The appeal in the December 8 case will have to be refiled if Colonel Dennis Kamperveen’s challenge is upheld by the Council Chamber of the Court of Justice. Irvin Kanhai, the attorney for the five accused, challenged the judge on Friday because his clients didn’t think he was being impartial. Kanhai said that judge Dennis Kamperveen and André Kamperveen, both of whom were assassinated on December 8, 1982, are related. They both share a common grandfather.
Kanhai testified at the court that André Kamperveen only inquired about his whereabouts at the local orientation in Fort Zeelandia when he was required to sign a statement. Other victims wouldn’t pique his curiosity. The attorney claims that a subsequent examination into the Kamperveens’ familial ties was done. Journalists were informed by Kanhai that the law permits bringing up an incident at any time during the course of the process. Because his clients have begun to question the judge’s objectivity, he has used this.

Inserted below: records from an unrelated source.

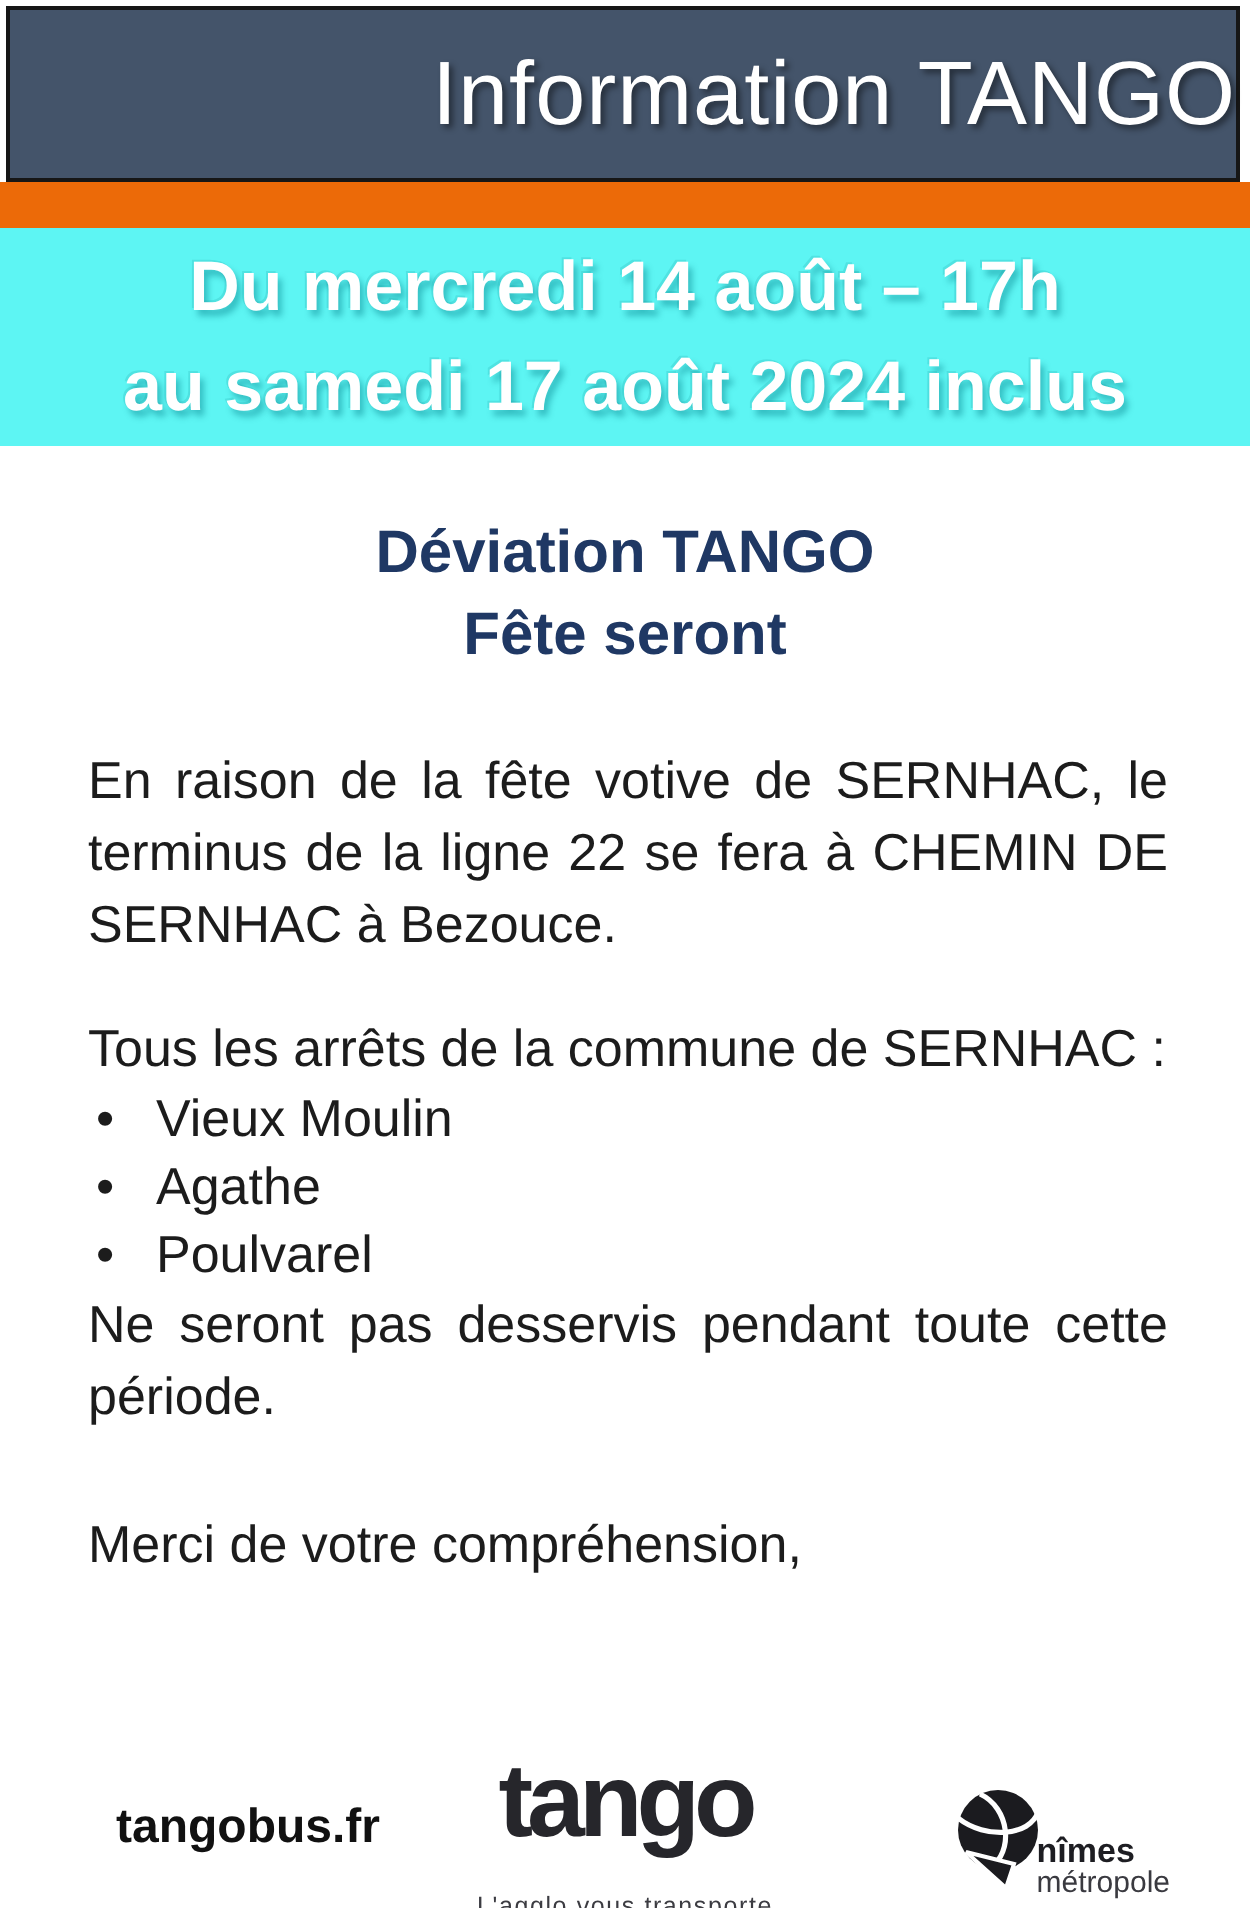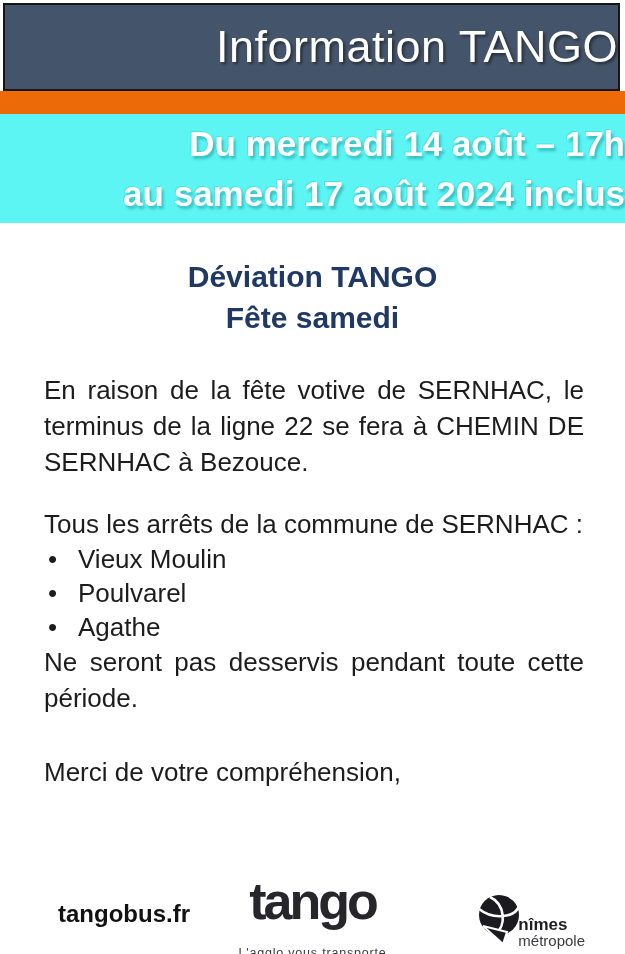"Du mercredi 14 août –" .date-banner { align-items: flex-end -> center }
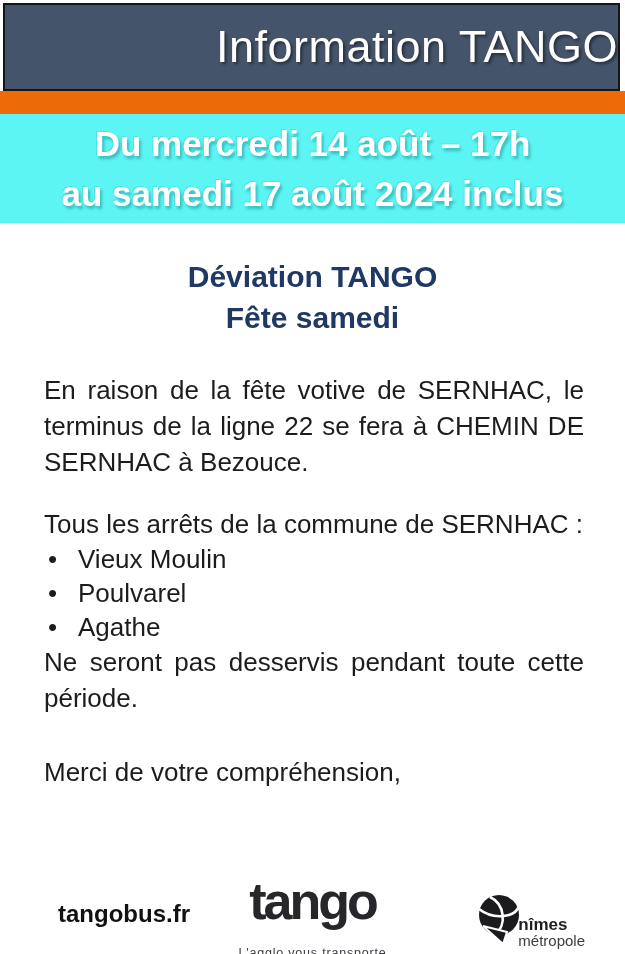"Fête samedi" div { text: samedi -> seront }
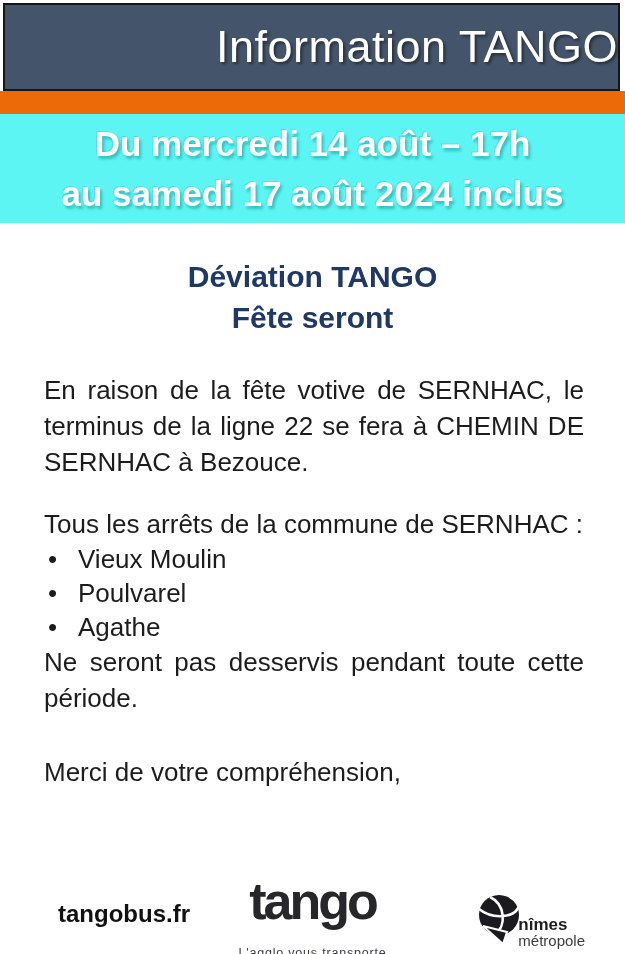"Poulvarel" li { order: before "Agathe" -> after "Agathe" }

When the meeting was resumed after a more than hour-long break, Dinesh Sewrattan, the acting president of the council chamber, outlined the procedure. The challenge will be judged by a fresh council chamber. There won’t be a seat for Kamperveen. The hearing will be postponed till later. The judge stated that a ruling on the challenge would be rendered in the not too distant future.
Because a new member needs to be chosen for the new chamber that will decide the challenge, Sewrattan will inform the President of the Court of Justice of the circumstance. The appeal case must be put on hold for a while. Yesterday, more questions were anticipated to be asked of the accused. According to a medical statement that Desi Bouterse, the primary suspect, must spend six days in isolation. Chemotherapy leaves Benny Brondenstein mute and unable to talk. Despite the presence of Iwan Dijksteel, Ernst Geffery, and Stephanus Dendoe, the military judge’s objection prevented a substantial hearing.